The South China Sea disputes, in particular, were reportedly discussed during an off-the-record ‘retreat’ among the heads of state. Not long after, India began to also expand its naval deployments across the region. Last year, for instance, the South Asian powerhouse deployed a naval contingent to the South China Sea, which saw Indian warships making goodwill port calls at as well as conducting joint naval exercises with Australia (AUS-INDEX), Indonesia (Samudra Shakti), Singapore (SIMBEX), as well as the Philippines and Vietnam.
Thanks to its proactive diplomacy, India managed to secure potential customers for its prized weapons systems, most especially the BrahMos supersonic missile. Fortuitously, New Delhi’s defense diplomacy has coincided with a steady arms build-up across Southeast Asia, especially amid rising superpower rivalry in the broader region.
Although the Philippines recently trimmed its defense spending amid the COVID-19 pandemic slowdown, it has been engaged in a decade-long defense build-up. Following the passage of the Revised AFP Modernization Act in 2012, the Southeast Asian country embarked on a multi-phased, multi-billion-dollar military procurement drive, with a particular focus on enhancing the naval and airforce capabilities.
Though the Philippines is in no position to match the capabilities of major powers such as China, its ultimate goal is to develop a ‘minimum deterrence’ and domain awareness capability across its vast waters from the South China Sea to the Western Pacific. By purchasing several batteries of BrahMos supersonic cruise missiles, which will be deployed by the newly-created Philippine Marines’ Coastal Defense Regiment, the Southeast Asian country hopes to enhance its strategic deterrence in near waters.
A whole of contested land features in the South China Sea, including the Mischief Reef (217 kilometers from nearest Philippine shores) and Scarborough Shoal (222 kilometers from nearest Philippine shores) fall within the range of BrahMos. As the Philippine Defense Secretary Delfin Lorenzana bluntly put it, “Equipping our navy with this vital asset is imperative as the Philippines continues to protect the integrity of its territory and defend its national interests.”

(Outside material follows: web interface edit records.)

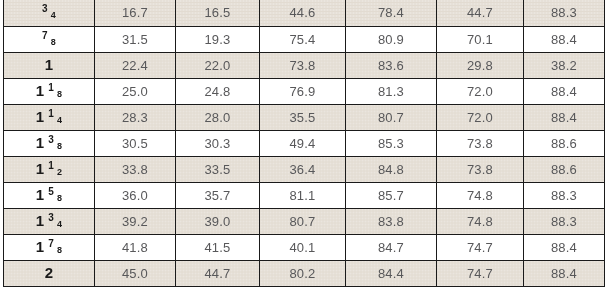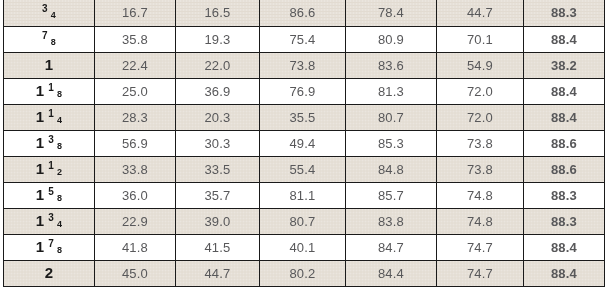--- a/index.html
+++ b/index.html
@@ -43,21 +43,20 @@
     text-align: center;
     vertical-align: middle;
     font-size: 13px;
     color: #58585a;
     padding: 0 4px;
     box-sizing: border-box;
     letter-spacing: 0.2px;
   }
   table.data-table td:last-child {
     border-right: none;
-    font-weight: bold;
   }
   table.data-table tr:last-child td {
     border-bottom: none;
   }
 
   tr.row-shaded td {
     background-color: #e2dbd1;
     background-image:
       radial-gradient(circle at 1px 1px, rgba(255,255,255,0.45) 0.6px, transparent 0.9px);
     background-size: 3px 3px;
@@ -132,96 +131,96 @@
         <col class="c6">
     </colgroup>
     <tbody id="table-body">
         <tr class="row-shaded">
           <td class="col-label"><span class="frac-cell">
               <span class="num">3</span>
               <span class="den">4</span>
             </span></td>
           <td class="col-num">16.7</td>
           <td class="col-num">16.5</td>
-          <td class="col-num">86.6</td>
+          <td class="col-num">44.6</td>
           <td class="col-num">78.4</td>
           <td class="col-num">44.7</td>
           <td class="col-num">88.3</td>
         </tr>
         <tr class="row-plain">
           <td class="col-label"><span class="frac-cell">
               <span class="num">7</span>
               <span class="den">8</span>
             </span></td>
-          <td class="col-num">35.8</td>
+          <td class="col-num">31.5</td>
           <td class="col-num">19.3</td>
           <td class="col-num">75.4</td>
           <td class="col-num">80.9</td>
           <td class="col-num">70.1</td>
           <td class="col-num">88.4</td>
         </tr>
         <tr class="row-shaded">
           <td class="col-label"><span class="frac-cell">
               <span class="whole">1</span>
             </span></td>
           <td class="col-num">22.4</td>
           <td class="col-num">22.0</td>
           <td class="col-num">73.8</td>
           <td class="col-num">83.6</td>
-          <td class="col-num">54.9</td>
+          <td class="col-num">29.8</td>
           <td class="col-num">38.2</td>
         </tr>
         <tr class="row-plain">
           <td class="col-label"><span class="frac-cell">
               <span class="whole has-frac">1</span>
               <span class="num">1</span>
               <span class="den">8</span>
             </span></td>
           <td class="col-num">25.0</td>
-          <td class="col-num">36.9</td>
+          <td class="col-num">24.8</td>
           <td class="col-num">76.9</td>
           <td class="col-num">81.3</td>
           <td class="col-num">72.0</td>
           <td class="col-num">88.4</td>
         </tr>
         <tr class="row-shaded">
           <td class="col-label"><span class="frac-cell">
               <span class="whole has-frac">1</span>
               <span class="num">1</span>
               <span class="den">4</span>
             </span></td>
           <td class="col-num">28.3</td>
-          <td class="col-num">20.3</td>
+          <td class="col-num">28.0</td>
           <td class="col-num">35.5</td>
           <td class="col-num">80.7</td>
           <td class="col-num">72.0</td>
           <td class="col-num">88.4</td>
         </tr>
         <tr class="row-plain">
           <td class="col-label"><span class="frac-cell">
               <span class="whole has-frac">1</span>
               <span class="num">3</span>
               <span class="den">8</span>
             </span></td>
-          <td class="col-num">56.9</td>
+          <td class="col-num">30.5</td>
           <td class="col-num">30.3</td>
           <td class="col-num">49.4</td>
           <td class="col-num">85.3</td>
           <td class="col-num">73.8</td>
           <td class="col-num">88.6</td>
         </tr>
         <tr class="row-shaded">
           <td class="col-label"><span class="frac-cell">
               <span class="whole has-frac">1</span>
               <span class="num">1</span>
               <span class="den">2</span>
             </span></td>
           <td class="col-num">33.8</td>
           <td class="col-num">33.5</td>
-          <td class="col-num">55.4</td>
+          <td class="col-num">36.4</td>
           <td class="col-num">84.8</td>
           <td class="col-num">73.8</td>
           <td class="col-num">88.6</td>
         </tr>
         <tr class="row-plain">
           <td class="col-label"><span class="frac-cell">
               <span class="whole has-frac">1</span>
               <span class="num">5</span>
               <span class="den">8</span>
             </span></td>
@@ -231,21 +230,21 @@
           <td class="col-num">85.7</td>
           <td class="col-num">74.8</td>
           <td class="col-num">88.3</td>
         </tr>
         <tr class="row-shaded">
           <td class="col-label"><span class="frac-cell">
               <span class="whole has-frac">1</span>
               <span class="num">3</span>
               <span class="den">4</span>
             </span></td>
-          <td class="col-num">22.9</td>
+          <td class="col-num">39.2</td>
           <td class="col-num">39.0</td>
           <td class="col-num">80.7</td>
           <td class="col-num">83.8</td>
           <td class="col-num">74.8</td>
           <td class="col-num">88.3</td>
         </tr>
         <tr class="row-plain">
           <td class="col-label"><span class="frac-cell">
               <span class="whole has-frac">1</span>
               <span class="num">7</span>

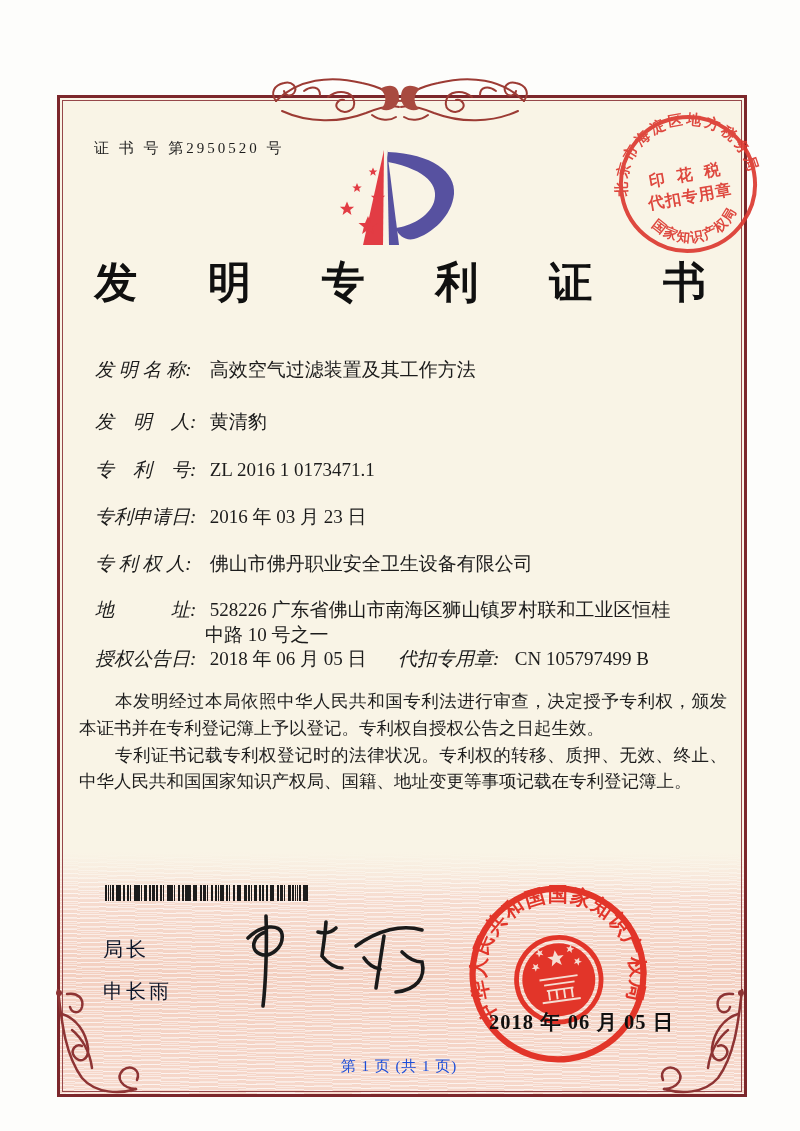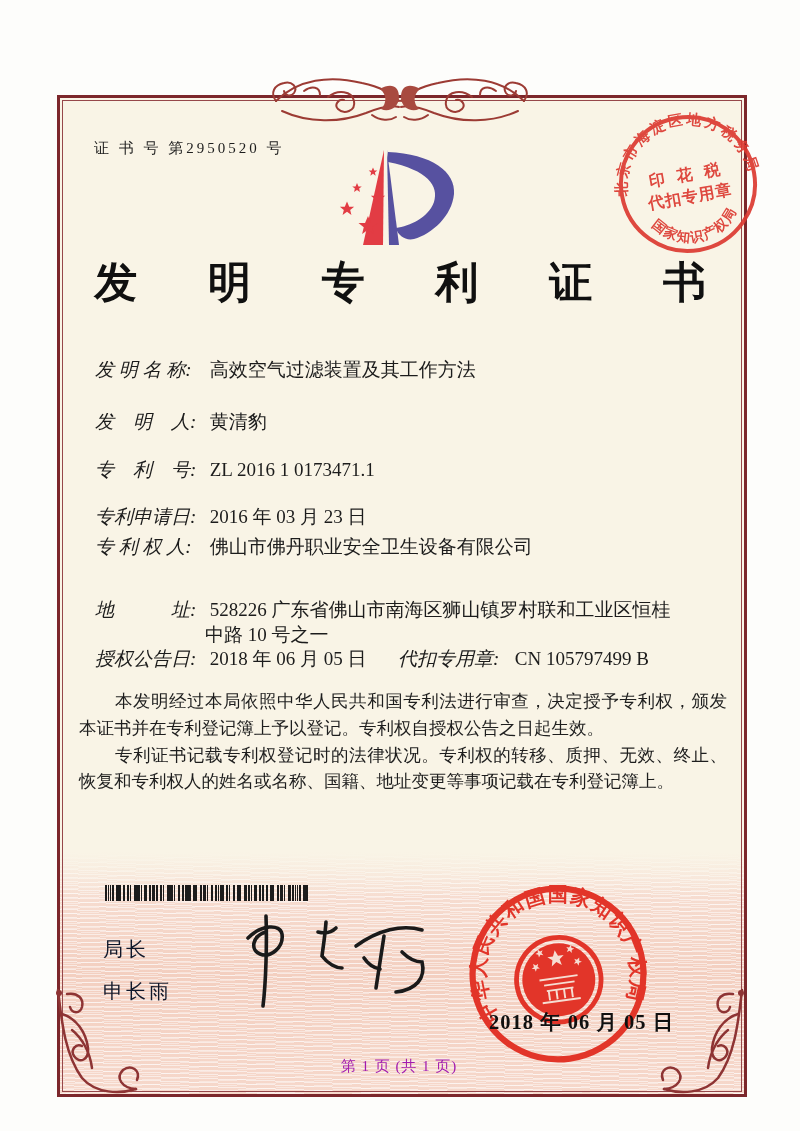--- a/index.html
+++ b/index.html
@@ -34,21 +34,21 @@
     font-size:15px;letter-spacing:3px;color:#1d1d1d;
   }
   .page-title{
     position:absolute;left:0;right:0;top:254px;z-index:4;
     text-align:center;font-size:43px;font-weight:bold;color:#101010;
     letter-spacing:30px;text-indent:30px;
   }
   .fields{position:absolute;left:95px;top:0;width:650px;z-index:4;font-size:19px;color:#1c1c1c;}
   .frow{position:absolute;white-space:nowrap;}
   .frow .lbl{display:inline-block;min-width:110px;font-style:italic;}
-  .r1{top:357px}.r2{top:409px}.r3{top:457px}.r4{top:504px}.r5{top:534px}.r6{top:597px}.r7{top:646px}
+  .r1{top:357px}.r2{top:409px}.r3{top:457px}.r4{top:504px}.r5{top:551px}.r6{top:597px}.r7{top:646px}
   .addr2{position:absolute;top:622px;left:110px;white-space:nowrap;}
   .pair2{position:absolute;left:303px;top:0;}
   .body-text{
     position:absolute;left:79px;top:688px;width:648px;z-index:4;
     font-size:17.5px;line-height:26.8px;color:#1e1e1e;text-align:justify;
   }
   .body-text p{margin:0;text-indent:2.05em;}
   .barcode{
     position:absolute;left:105px;top:885px;width:204px;height:16px;z-index:4;
     background:
@@ -59,21 +59,21 @@
   .signer{position:absolute;left:103px;top:936px;z-index:4;font-size:20px;letter-spacing:3px;color:#0f172a;}
   .signer div{margin:0 0 15px 0;}
   .signature-svg{position:absolute;left:218px;top:898px;z-index:5;}
   .office-seal{position:absolute;left:462px;top:878px;z-index:3;transform:rotate(-8deg);}
   .seal-date{
     position:absolute;left:489px;top:1008px;z-index:5;
     font-size:20.5px;font-weight:600;letter-spacing:1px;color:#101010;white-space:nowrap;
   }
   .page-footer{
     position:absolute;left:57px;width:684px;top:1057px;z-index:4;
-    text-align:center;font-size:15px;letter-spacing:1px;color:#a21caf;
+    text-align:center;font-size:15px;letter-spacing:1px;color:#1d4ed8;
   }
   .tax-stamp{position:absolute;left:608px;top:104px;z-index:3;transform:rotate(-10deg);opacity:.92;}
   .cnipa-logo{position:absolute;left:332px;top:142px;z-index:4;}
   .top-ornament{position:absolute;left:268px;top:55px;z-index:3;}
   .corner-flourish{position:absolute;z-index:3;}
   .fl-left{left:52px;top:986px;}
   .fl-right{left:658px;top:986px;transform:scaleX(-1);}
 </style>
 </head>
 <body>
@@ -184,21 +184,21 @@
     <span class="val">2018 年 06 月 05 日</span>
     <span class="pair2">
       <span class="lbl" style="min-width:112px">代扣专用章:</span>
       <span class="val">CN 105797499 B</span>
     </span>
   </div>
 </div>
 
 <div class="body-text">
   <p>本发明经过本局依照中华人民共和国专利法进行审查，决定授予专利权，颁发本证书并在专利登记簿上予以登记。专利权自授权公告之日起生效。</p>
-  <p>专利证书记载专利权登记时的法律状况。专利权的转移、质押、无效、终止、恢复和专利权人的姓名或名称、国籍、地址变更等事项记载在专利登记簿上。</p>
+  <p>专利证书记载专利权登记时的法律状况。专利权的转移、质押、无效、终止、中华人民共和国国家知识产权局、国籍、地址变更等事项记载在专利登记簿上。</p>
 </div>
 
 <div class="barcode"></div>
 
 <div class="signer">
   <div>局长</div>
   <div>申长雨</div>
 </div>
 
 <svg class="signature-svg" width="220" height="120" viewBox="0 0 220 120">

China, however, has installed upgraded HQ-9 surface-to-air missiles across its occupied islands in the area. Its warships are also equipped with state-of-the-art HHQ-9B missile systems. Thus, the recent Philippine-India defense deal is unlikely to dramatically alter the military balance in the area in the short-run. Its significance, however, lies in the future.
As BrahMos Aerospace chief Atul Dinkar Rane admitted, the landmark deal with the Philippines
“paves the way for many more to come”, since the “deal opens the doors for all defense equipment [made] in India, not just the BrahMos but all the other systems which we are making.” In particular, the Philippines will soon be in a better position to purchase next-generation systems, including the highly-anticipated Brahmos II hypersonic missile, which boasts a vastly improved speed and range compared to its predecessors.
Moreover, the deal with the Philippines serves as an ice-breaker for similar, if not larger, defense export packages with neighboring Indonesia, which is now in the midst of a whopping $125 billion military modernization program, as well as Vietnam, which is already a major customer of Russian weaponries and is negotiating purchase of Akash surface-to-air missiles as well as patrol vessels from India. In short, we may be just witnessing the beginning of a new era of Indian defense diplomacy and strategic influence, especially in Southeast Asia, where there is huge appetite for affordable and sophisticated weapons systems.